Le racisme antimusulman repose sur une conception du monde (idéologie) qui oppose le «nous» et «les autres» et qui s’appuie sur les images déformées et les stéréotypes négatifs développés au cours de l’histoire à l’encontre des personnes d’origine arabe ou orientale perçues comme islamiques (cf. racisme antimusulman).

(cf. Glossair Service de lutte contre le racisme, Département fédéral de l'intérieur)

 

Les termes "racialisation" et "racisation" sont des processus par lesquels certaines personnes sont assignées à une catégorie raciale et décrivent donc des catégories construites, qui ont des effets réels (racisme) sur les BIPoC. Selon cette approche, la "racialisation" consiste à catégoriser, stéréotyper et hiérarchiser les personnes en fonction de caractéristiques racistes telles que l'apparence (couleur de peau), les modes de vie (coutumes culturelles) ou des caractéristiques imaginaires (comme la danse).

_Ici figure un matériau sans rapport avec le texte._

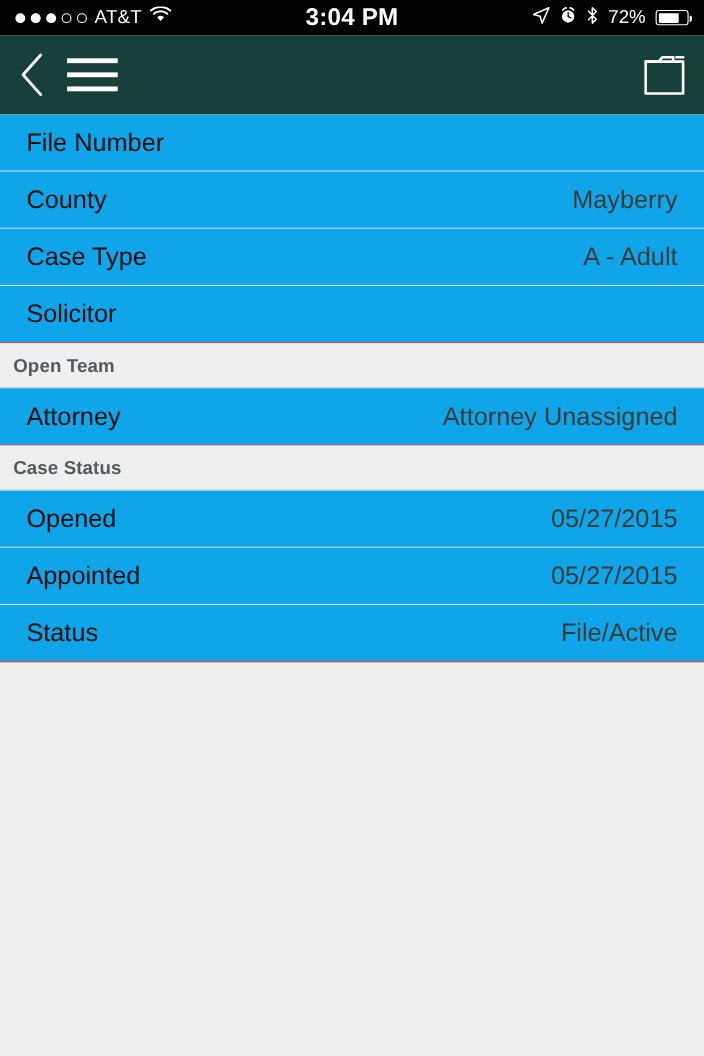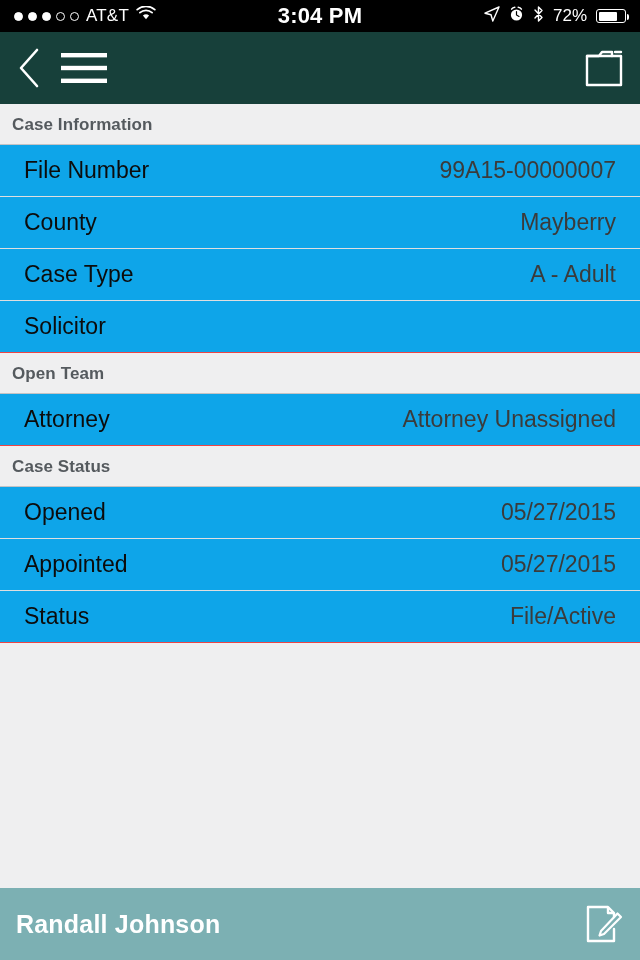--- a/index.html
+++ b/index.html
@@ -166,7 +166,6 @@
 
   <div class="content">
 
-    <div class="section-header">Case Information</div>
     <div class="rows">
       <div class="row">
         <span class="row-label">File Number</span>

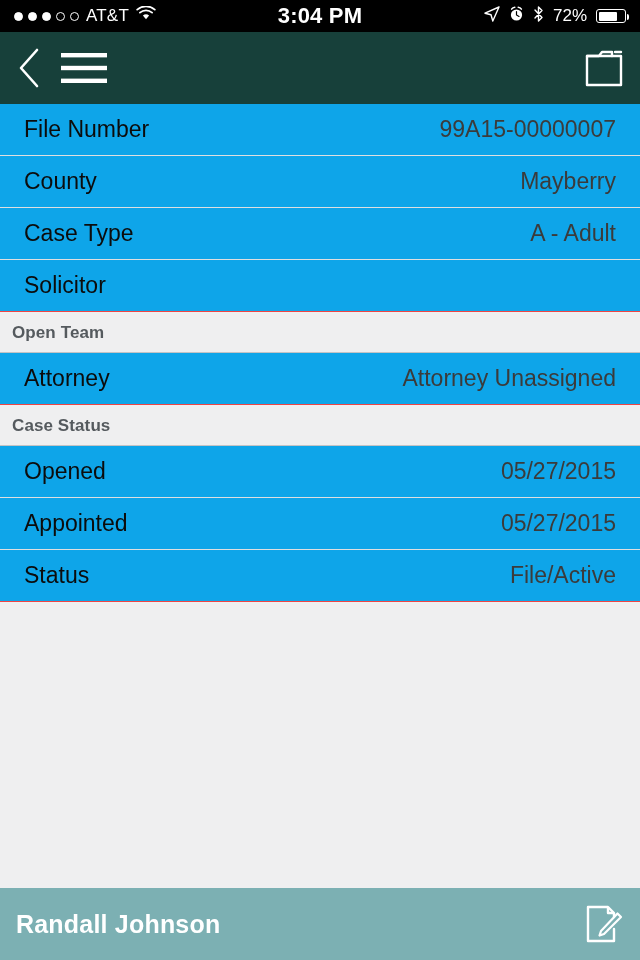--- a/index.html
+++ b/index.html
@@ -169,7 +169,6 @@
     <div class="rows">
       <div class="row">
         <span class="row-label">File Number</span>
-        <span class="row-value">99A15-00000007</span>
       </div>
       <div class="row">
         <span class="row-label">County</span>

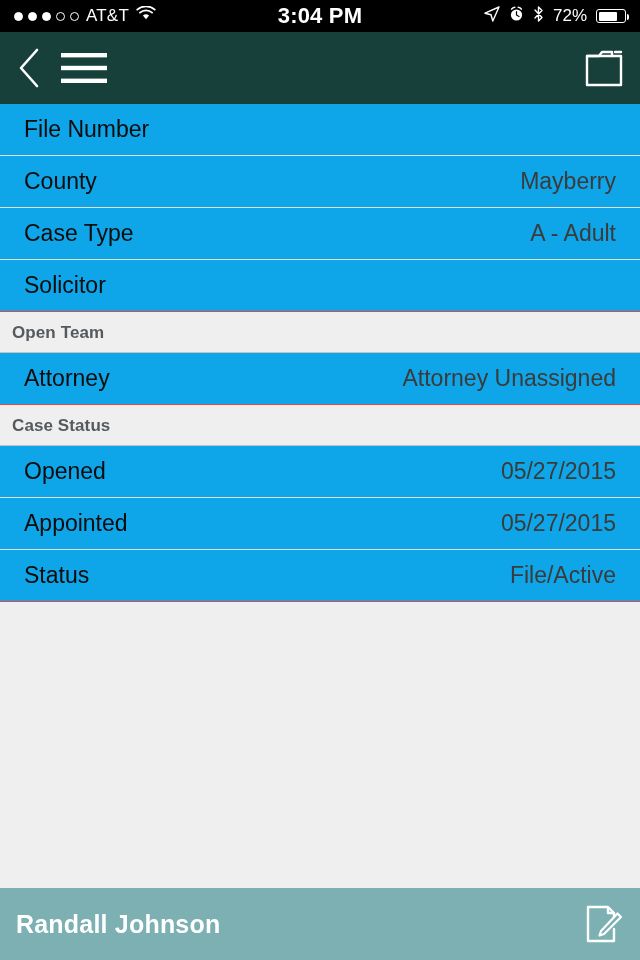--- a/index.html
+++ b/index.html
@@ -211,18 +211,6 @@
     <div class="filler"></div>
   </div>
 
-  <div class="bottombar">
-    <span class="bottom-name">Randall Johnson</span>
-    <div class="bottom-right">
-      <span class="icon-btn">
-        <svg width="40" height="42" viewBox="0 0 40 42">
-          <path d="M4 4 H24 L30 10 V14 M30 26 V38 H4 V4" stroke="#fff" stroke-width="2.4" fill="none" stroke-linejoin="round" stroke-linecap="round"></path>
-          <path d="M24 4 V10 H30" stroke="#fff" stroke-width="2.4" fill="none" stroke-linejoin="round"></path>
-          <path d="M33.5 10.5 L37 14 L20 31 L15.5 32.5 L17 28 Z" stroke="#fff" stroke-width="2.2" fill="none" stroke-linejoin="round"></path>
-        </svg>
-      </span>
-    </div>
-  </div>
 
 </div>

En tant que stratégie d'othering, l'exotisation sert à stéréotyper et à hiérarchiser des groupes socialement construits. Des attributs à première vue positifs sont utilisés pour présenter les personnes concernées comme fondamentalement différentes et implicitement "non civilisées". Ainsi, une fascination apparemment inoffensive pour l'"étranger" est transformée en une "altérité" qui rabaisse les personnes concernées. Cela se manifeste par exemple dans la représentation de pays "exotiques" comme destination de voyage pour les aventuriers ou dans la représentation romancée de "l'Orient" comme "séduisant" et "mystique".

Le terme "othering" décrit la séparation d'un groupe d'un autre, le premier étant considéré comme différent ou étranger et donc comme n'appartenant pas à ce groupe. Cela se produit souvent dans des situations où il existe des hiérarchies de pouvoir inégales et où le groupe concerné n'a pas la possibilité de s'y opposer. Dans le même temps, le groupe en position de pouvoir est défini comme la "norme". La question de l'origine "réelle" d'une personne en est un exemple.

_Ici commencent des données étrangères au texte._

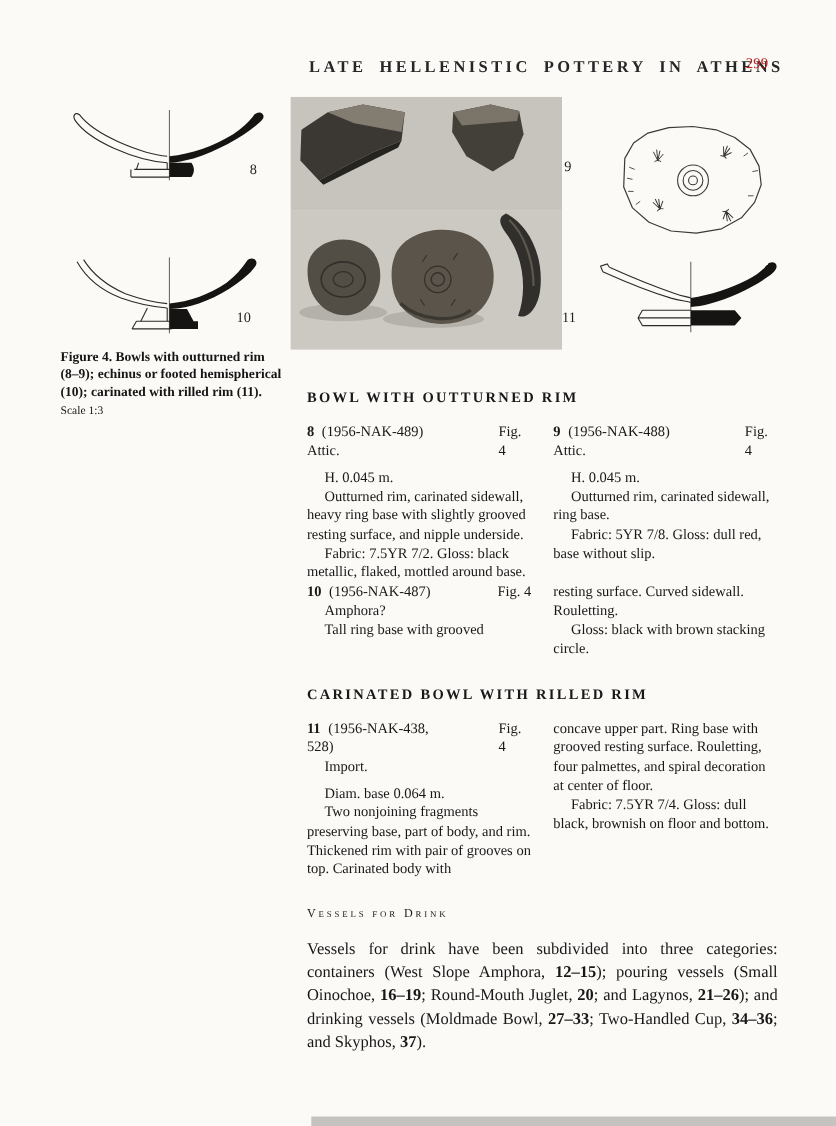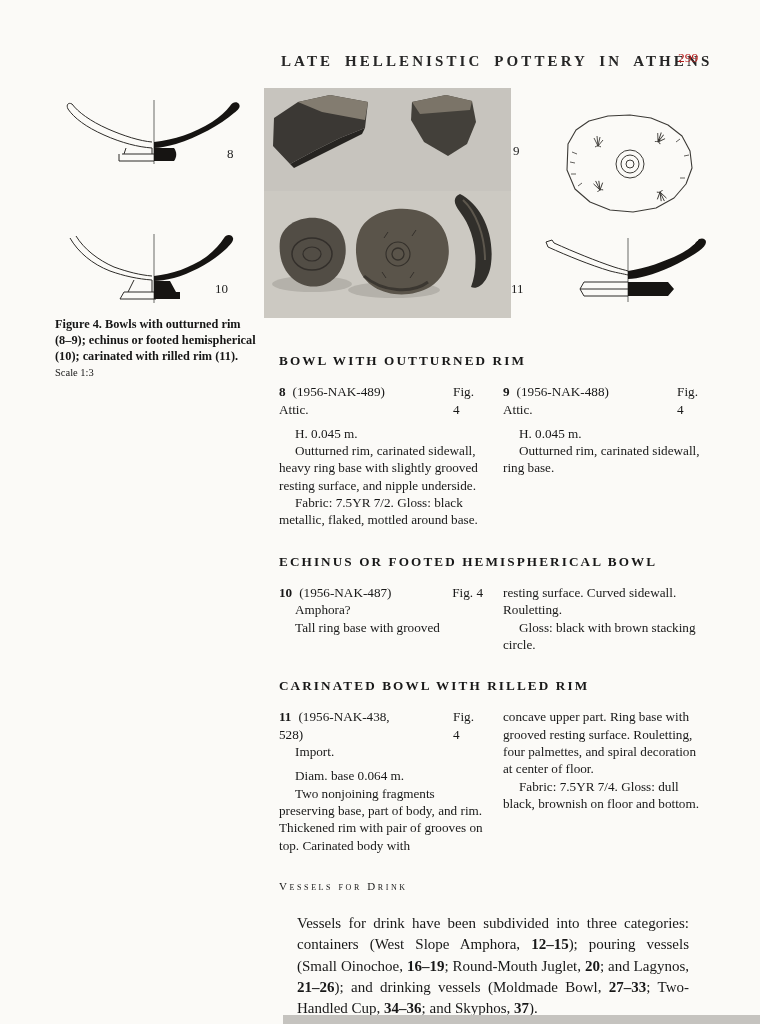--- a/index.html
+++ b/index.html
@@ -158,6 +158,7 @@
         </div>
         <p class="p gap">H. 0.045 m.</p>
         <p class="p">Outturned rim, carinated sidewall, ring base.</p>
+        <p class="p">Fabric: 5YR 7/8. Gloss: dull red, base without slip.</p>
       </article>
     </div>
 

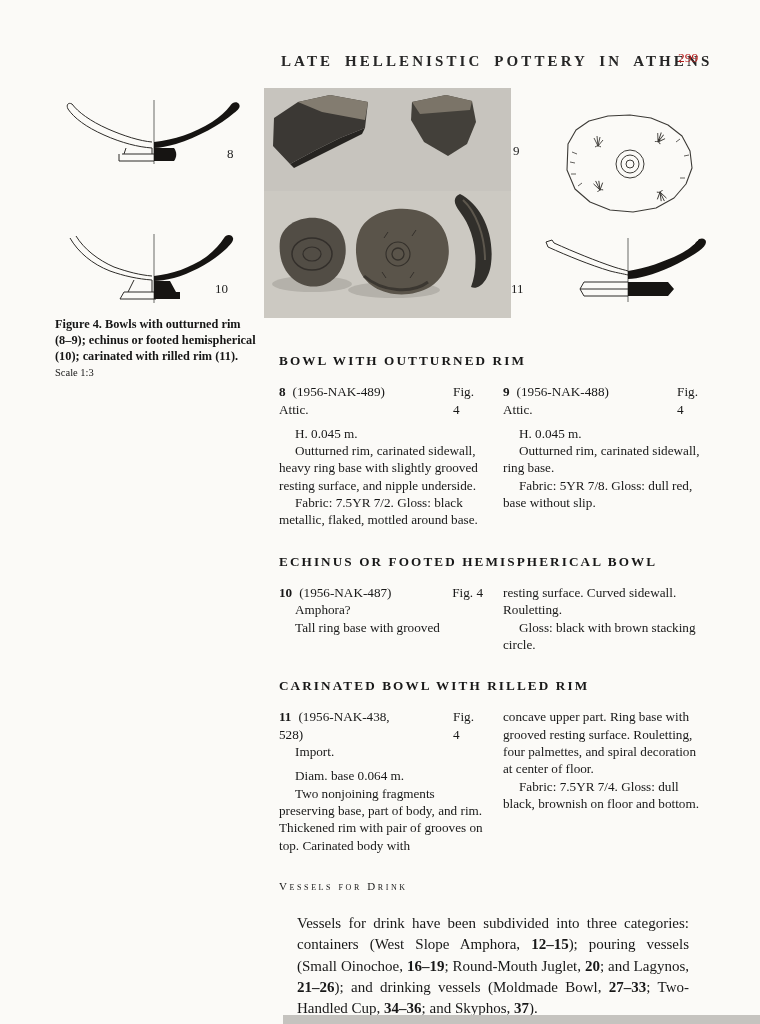--- a/index.html
+++ b/index.html
@@ -162,7 +162,6 @@
       </article>
     </div>
 
-    <h2>ECHINUS OR FOOTED HEMISPHERICAL BOWL</h2>
 
     <div class="row">
       <article class="col">

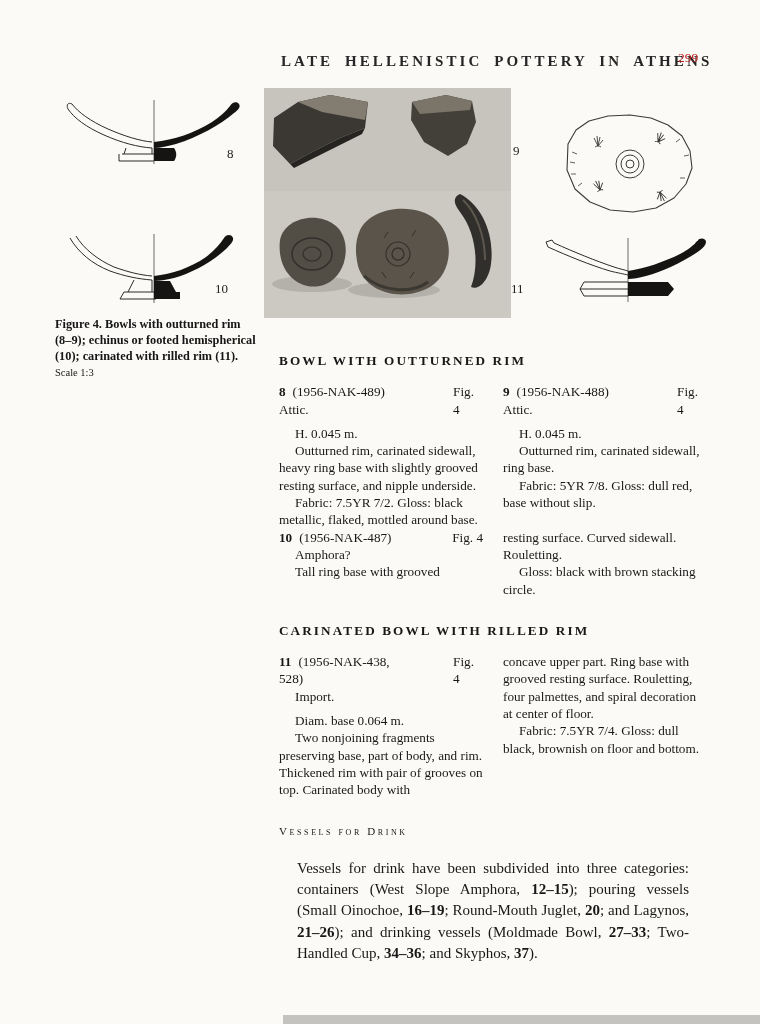--- a/index.html
+++ b/index.html
@@ -29,7 +29,7 @@
   .p{margin:0;text-indent:16px;}
   .p.noindent{text-indent:0;}
   .gap{margin-top:7px;}
-  .lead{font-size:15px;line-height:21.3px;text-align:justify;margin:18px;}
+  .lead{font-size:15px;line-height:21.3px;text-align:justify;margin:0;}
   .scan-artifact{position:absolute;left:283px;top:1015px;width:477px;height:9px;background:#c5c3bf;}
 </style>
 </head>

Lorsque des personnes font valoir qu'elles ne voient pas les "couleurs de peau" et que ces caractéristiques ne jouent soi-disant aucun rôle dans leurs schémas de pensée et de comportement, on parle de "daltonisme" (Important : cette utilisation du terme conduit à une dévalorisation de la cécité). Le processus de "racisme colorimétrique" nie les expériences de discrimination vécues par les BIPoC. Le racisme est ainsi nié en tant que problème permanent et structurel. Les rapports de force inégaux existants ainsi que les privilèges et donc l'accès inégal aux ressources sociales telles que l'éducation et le marché du travail sont ignorés pour les personnes souffrant de ce type de racisme.

L'abréviation "BIPoC" signifie Black (noirs), Indigenous (indigènes) et People of Color (personnes de couleur). Le terme est une auto-désignation politique et responsabilisante qui désigne les points communs entre des communautés ayant des origines historiques différentes. D'une part, les BIPoC sont exposés à de multiples formes de racisme et, d'autre part, ce terme indique que tous les BIPoC ne font pas l'expérience du même type de racisme.